### Available records
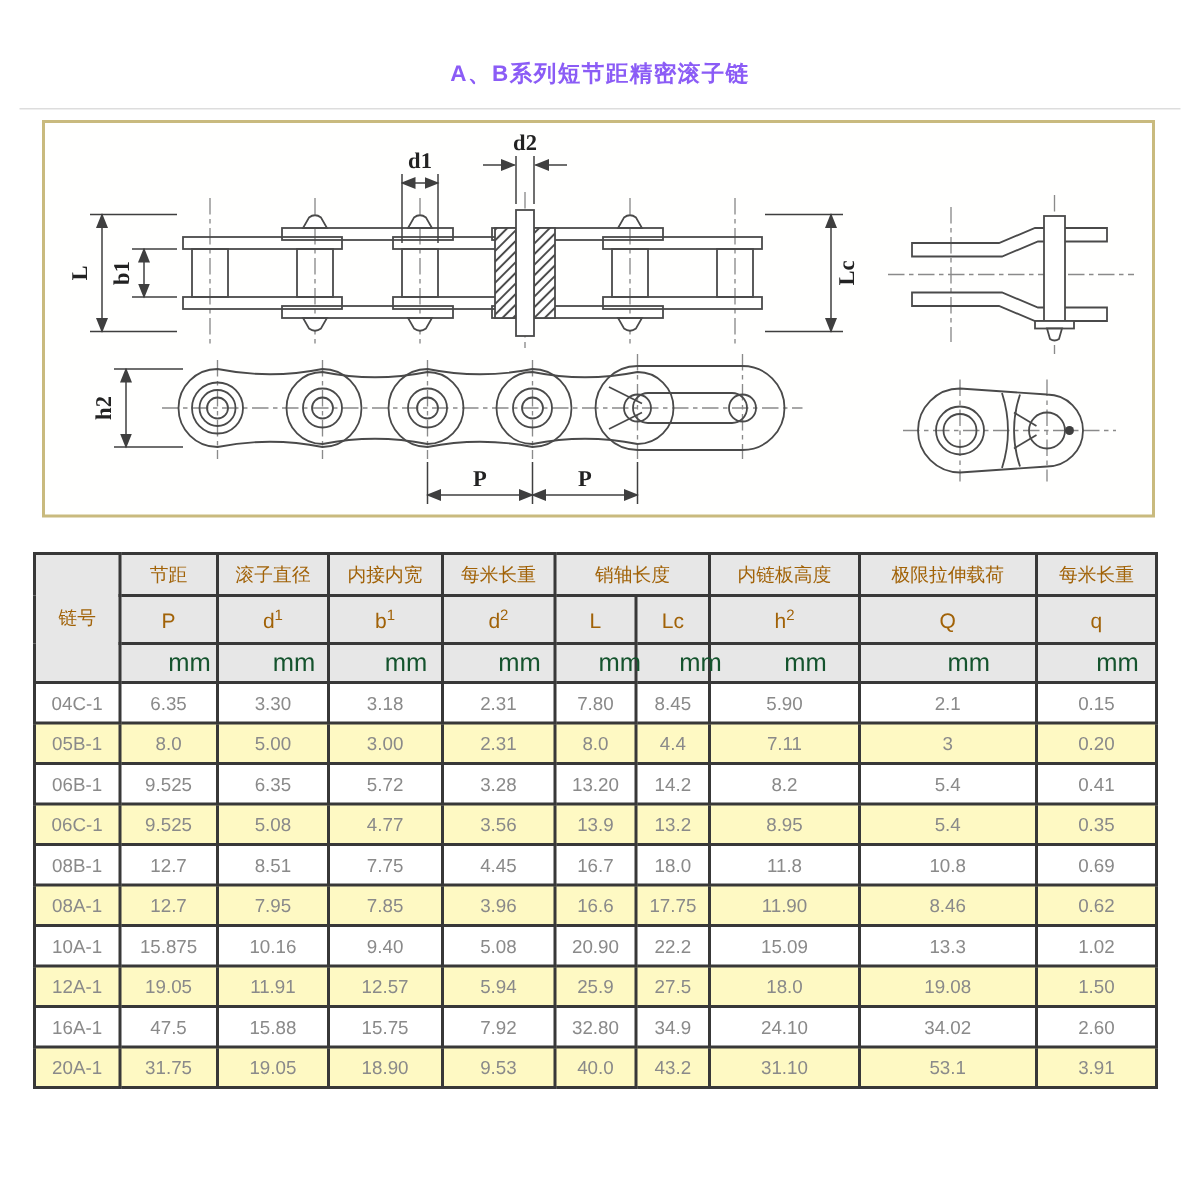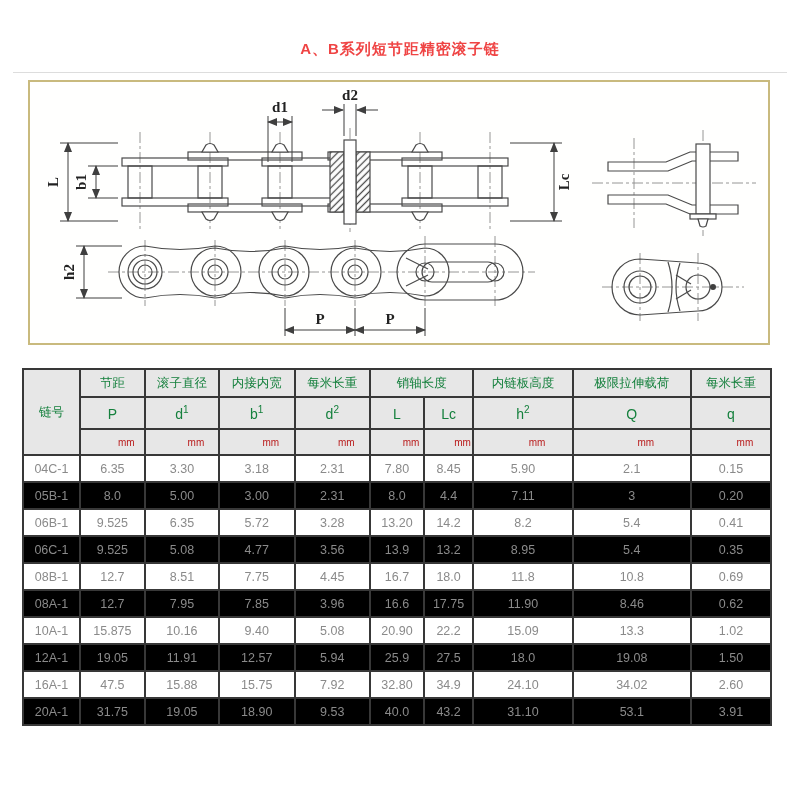--- a/index.html
+++ b/index.html
@@ -2,21 +2,21 @@
 <html><head>
 <meta charset="utf-8">
 <style>
   html,body { margin:0; padding:0; background:#fff; }
   .page {
     position:relative; width:800px; height:800px; background:#ffffff;
     font-family:"Liberation Sans","DejaVu Sans",sans-serif; overflow:hidden;
   }
   .title {
     position:absolute; left:0; top:40px; width:100%; margin:0;
-    text-align:center; font-size:15px; font-weight:bold; color:#ef4444;
+    text-align:center; font-size:15px; font-weight:bold; color:#8b5cf6;
     letter-spacing:1px;
   }
   .divider {
     position:absolute; left:13px; top:72px; width:774px; height:0;
     border-top:1px solid #dddddd;
   }
   .diagram-box {
     position:absolute; left:28px; top:80px; width:738px; height:261px;
     border:2px solid #c9ba7e; background:#fffffe;
   }
@@ -29,27 +29,27 @@
   .dim { stroke:#3f3f3f; stroke-width:1; fill:none; }
   .dtext { font:bold 15px "Liberation Serif","DejaVu Serif",serif; fill:#222; }
 
   
   table.spec {
     position:absolute; left:22px; top:368px; width:750px;
     border-collapse:collapse; table-layout:fixed;
     text-align:center; font-size:12.5px; color:#8a8a8a;
   }
   table.spec th, table.spec td { border:2px solid #383838; padding:0; }
-  table.spec thead th { background:#e7e7e7; font-weight:normal; color:#15803d; }
+  table.spec thead th { background:#e7e7e7; font-weight:normal; color:#a16207; }
   table.spec thead tr:nth-child(1) th { height:26px; font-size:12.5px; }
   table.spec thead tr:nth-child(2) th { height:30px; font-size:14px; }
-  table.spec thead tr:nth-child(3) th { height:24px; font-size:10px; color:#b91c1c;padding-left:28px; }
+  table.spec thead tr:nth-child(3) th { height:24px; font-size:17px; color:#14532d;padding-left:28px; }
   table.spec thead th sup { font-size:10px; }
   table.spec tbody td { height:25px; background:#ffffff; }
-  table.spec tbody tr.alt td { background:#000000; }
+  table.spec tbody tr.alt td { background:#fef9c3; }
   table.spec th[rowspan] { font-size:13px;font-family:Liberation Mono, monospace; }
 </style>
 </head>
 <body>
 
 <div class="page">
 
   <h1 class="title">A、B系列短节距精密滚子链</h1>
   <div class="divider"></div>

### Work required
Could you retype exactly the lines from the one containing "table.spec thead tr:nth-child(2)" through the final line of the data above, and no others?

### Answer section
   table.spec thead tr:nth-child(2) th { height:30px; font-size:14px; }
-  table.spec thead tr:nth-child(3) th { height:24px; font-size:10px; color:#b91c1c;padding-left:28px; }
+  table.spec thead tr:nth-child(3) th { height:24px; font-size:17px; color:#14532d;padding-left:28px; }
   table.spec thead th sup { font-size:10px; }
   table.spec tbody td { height:25px; background:#ffffff; }
-  table.spec tbody tr.alt td { background:#000000; }
+  table.spec tbody tr.alt td { background:#fef9c3; }
   table.spec th[rowspan] { font-size:13px;font-family:Liberation Mono, monospace; }
 </style>
 </head>
 <body>
 
 <div class="page">
 
   <h1 class="title">A、B系列短节距精密滚子链</h1>
   <div class="divider"></div>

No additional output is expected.